В этом мире, по словам Нормана Подгореца, «правое крыло не существовало. Оно вообще не «считывалось» на радаре»[1067]. В ту эпоху врагом радикалов были не консерваторы, а либералы, «и многие споры были сектантскими». Избрание Рейгана президентом показало, как «сектантские споры» отвлекли внимание левых от набирающих силу правых, которые точно так же, как и левые, выступали против либерализма, но с других позиций. Люди наподобие Зонтаг, говорил Подгорец, не просто не боролись с идеями консерваторов, они даже не были готовы признать, что эти идеи существуют. В 1950-м учитель Подгореца Лионелл Триллинг писал: «В наше время в США либерализм является не только доминирующей, но единственной интеллектуальной традицией». Триллинг заявлял, что консервативных идей вообще не существует, лишь «раздражающие ментальные жесты, стремящиеся походить на идеи»[1068].

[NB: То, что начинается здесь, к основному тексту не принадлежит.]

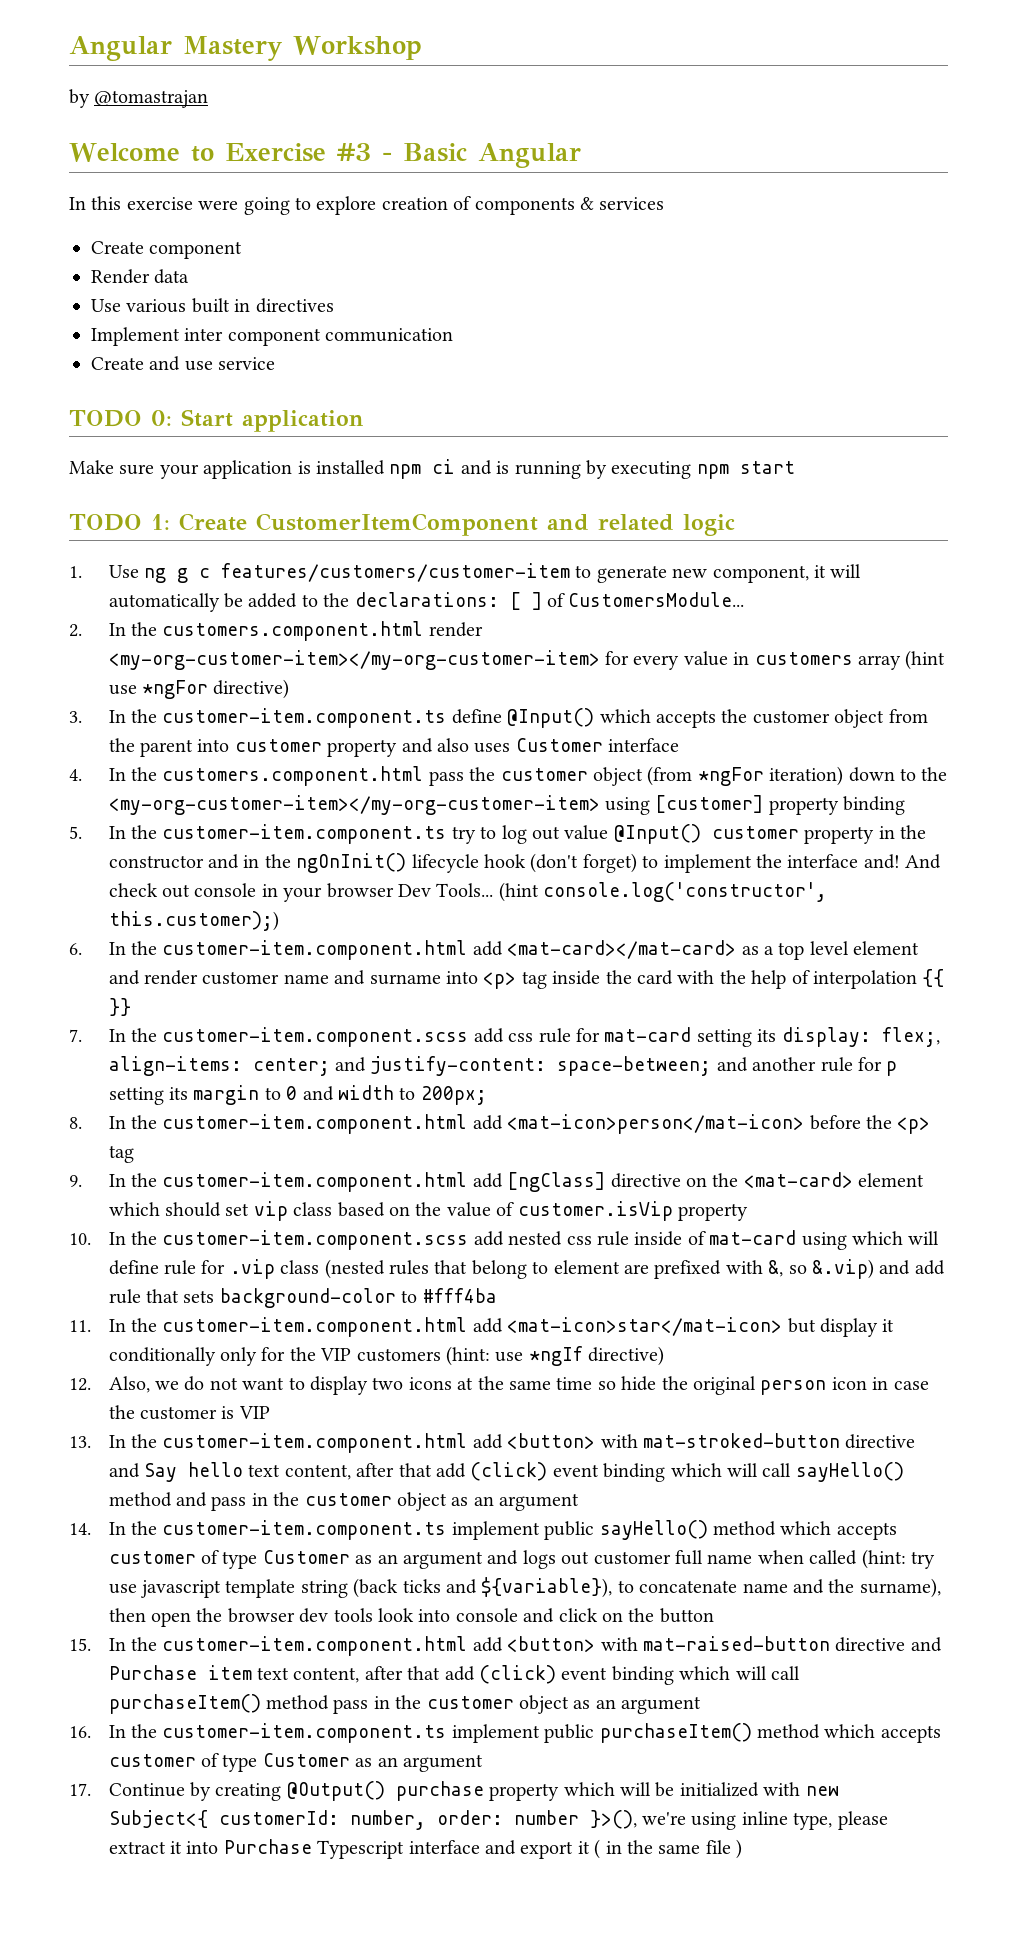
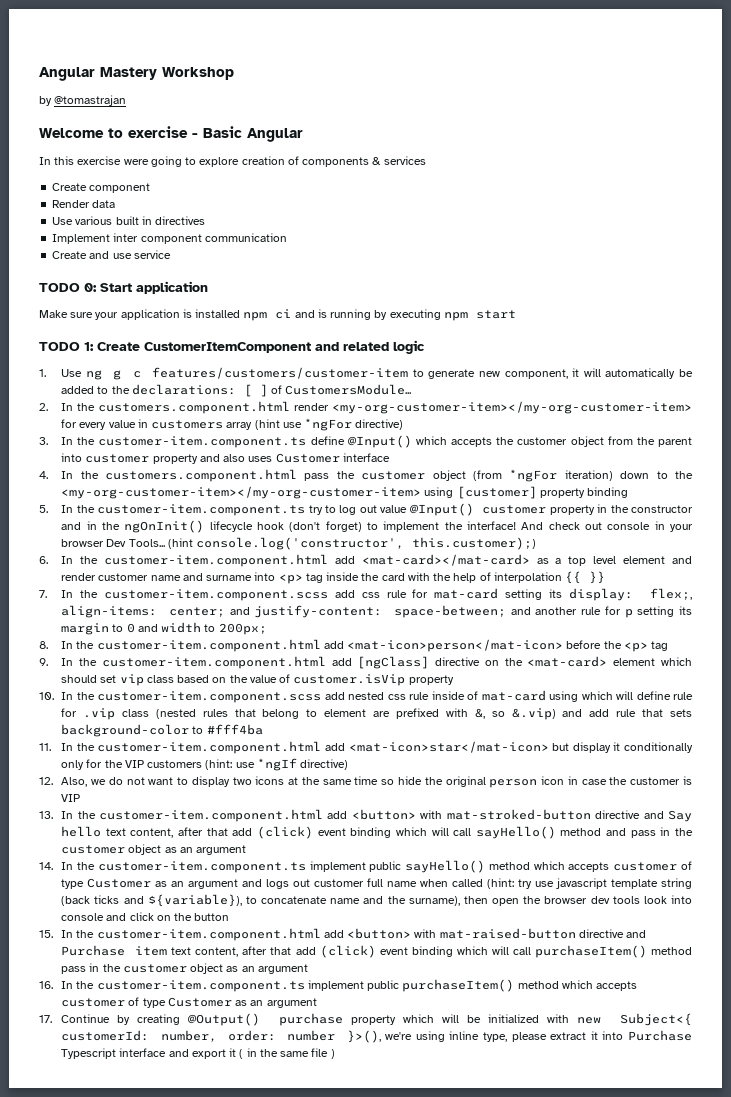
[224,143,371,162] Exercise #3 -> [128,126,188,138] exercise
[787,854,900,869] interface and! -> [466,521,516,530] interface!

Но даже во время написания тех слов они не были верны. Рейган стал возмездием консерваторов идеям 60-х, но при этом и продуктом этих идей. В его победе было что-то уорхоловское: неумение отличить изображение от реальности, метафоры от объекта, опыта, зафиксированного на кино- и фотопленке, от опыта реального. Рейган однажды на «чистом глазу», судя по всему, веря в то, что говорит, рассказал историю о том, как его отец «валялся на пороге в пьяном ступоре», что оказалось сценой из одного романа[1069], и заявлял, что во время Второй мировой войны фотографировал нацистские концлагеря, хотя всю войну провел в Калвер-Сити, снимаясь в фильмах о тренингах студии Гарольда Роуча[1070].